Two Chinese nationals have been charged by the US authorities with attempting to obstruct a criminal investigation into the activities of Huawei, reports CNBC. They are accused of offering bribes, in bitcoin, to a US official who turned out to be a double agent working for the FBI, according to the US Justice Department. The investigation in question hasn’t been revealed but is thought most likely to be the probe opened in July over concerns that Huawei was using cell tower equipment to transmit sensitive data to China. 

AT&T Mobility customers may be eligible for a share of a $14m million pay-out the company has accepted to settle a class action, but there’s a possible catch, or two. The deadline for claiming is only days away (29 October 2022 to be clear – which is more than AT&T was) and you have to be a postpaid AT&T customer living in California, thanks to that state’s California Consumers Legal Remedies Act, which protects residents against "false advertising, fraud, and other unfair business practices". The unfair business practice at issue was an oldie but goodie: The corporation had failed to notify customers that they were being charged $1.99 a month ‘administrative fee’, instead burying the item in bill statements. The plaintiffs argued that this was really a way for AT&T to increase its basic rate "without having to advertise higher prices". But there’s another let-down in this story: According to CNET, the way the payments are to be calculated involves sharing out the $14m equally to all the qualifying applicants who manage to hit the deadline, which means the payments could be as little as $20 a pop. AT&T disputes the finding against it and says it only settled to avoid lengthy and expensive litigation. So perhaps not really a victory for the state and a warning to other corporations not to try the same trick after all. 

The European Telecommunications Standards Institute (ETSI), sited snugly in the hills above the French Riviera, has released a new set of specifications that will enable multiple accounts and identities to exist in the same smartphone handset without the need for any physical SIMs to be housed within the device. Independent and not-for-profit ETSI has been working on the new spec for some time, subsequent to the GSM Association’s touting of its eSIM standard, which would permit the embedding of an electronic equivalent of the SIM card in all handsets and thus do away with the rather cumbersome and space-hungry physical SIM cards, making it simple and quick for users to switch between networks. However, although various mobile network companies have welcomed the concept of the eSIM and even gone so far as to trial a few, the reality is that the technology remains an experimental work in progress. ETSI’s specification is definitely a step in the right direction in that it will do away with the current cumbersome requirement for handsets to house two SIMs to enable two accounts to be run from the same mobile phone.
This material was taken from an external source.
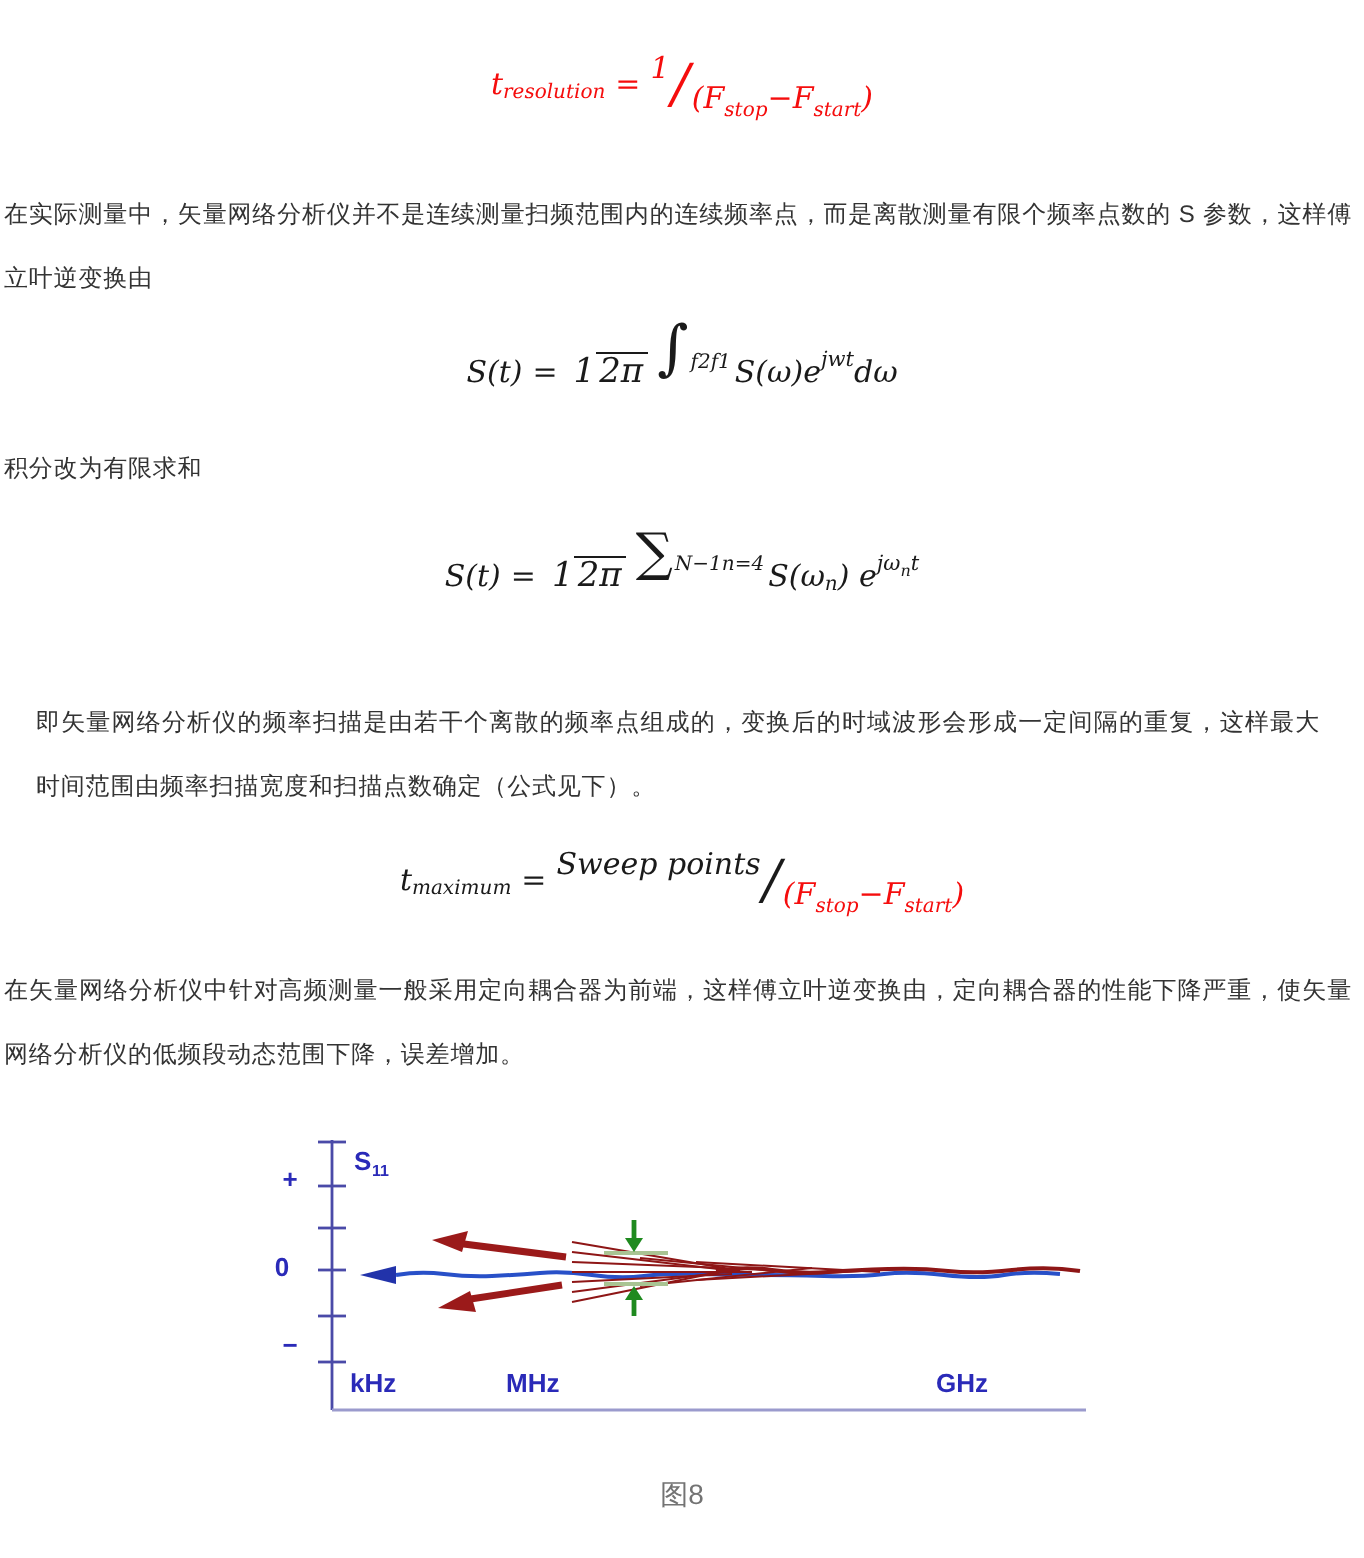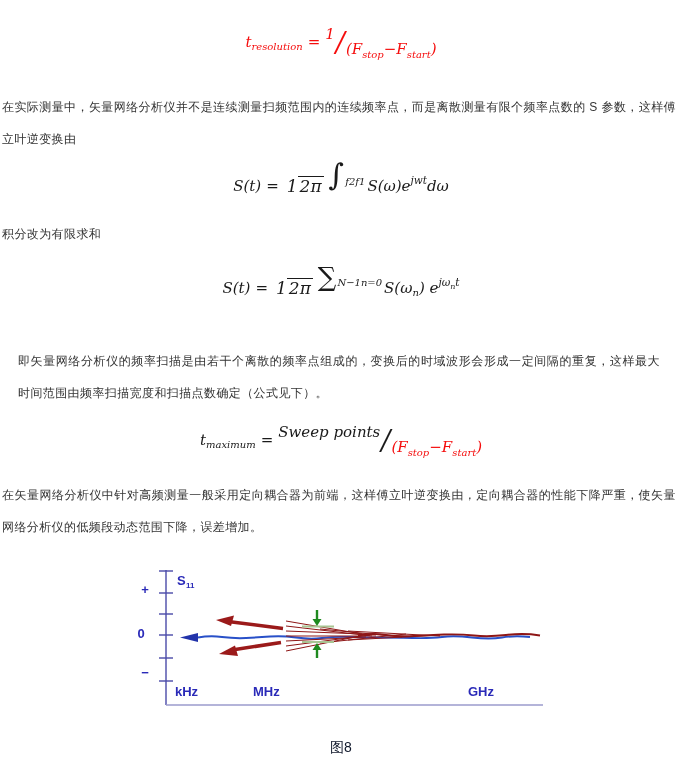"n=0" span { text: 0 -> 4 }
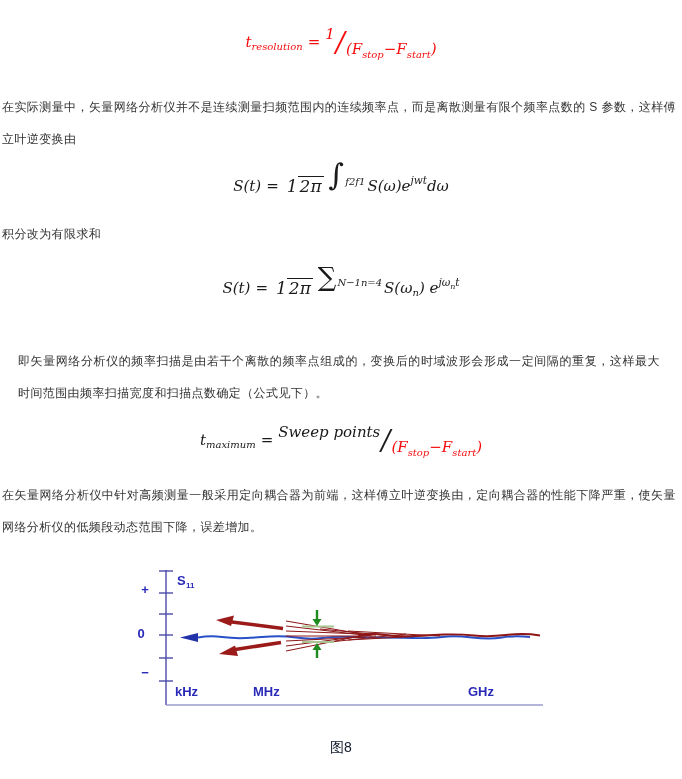"图8" .caption { color: #0f172a -> #737373 }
Denis Praca, chairman of ETSI’s SET group, said: “We are excited to release new versions of several UICC Release 17 specifications that can benefit so many users. This is a breakthrough for end-users who will easily be able to use multiple services and for service providers to deploy their applications on a single mobile device, with the benefit of the long-term recognised security provided by the UICC.” The SET group develops and maintains specifications for the secure element (SE) in the universal integrated circuit card (UICC) or the service switching point (SSP) and its interfaces with the outside world for use in telecoms systems. The UICC identifies a user to a wireless operator to enable it to match the user identity to a specific service plan. It can store contacts and enable a secure and reliable voice and multmedia data connection, global roaming and remotely add new applications and services. “The next stage for us at ETSI, is to get mobile network operators and secure application providers to come forward and work with us to create the applications that will run on the ETSI developed platform,” added Praca. It could be quite some time before that actually happens.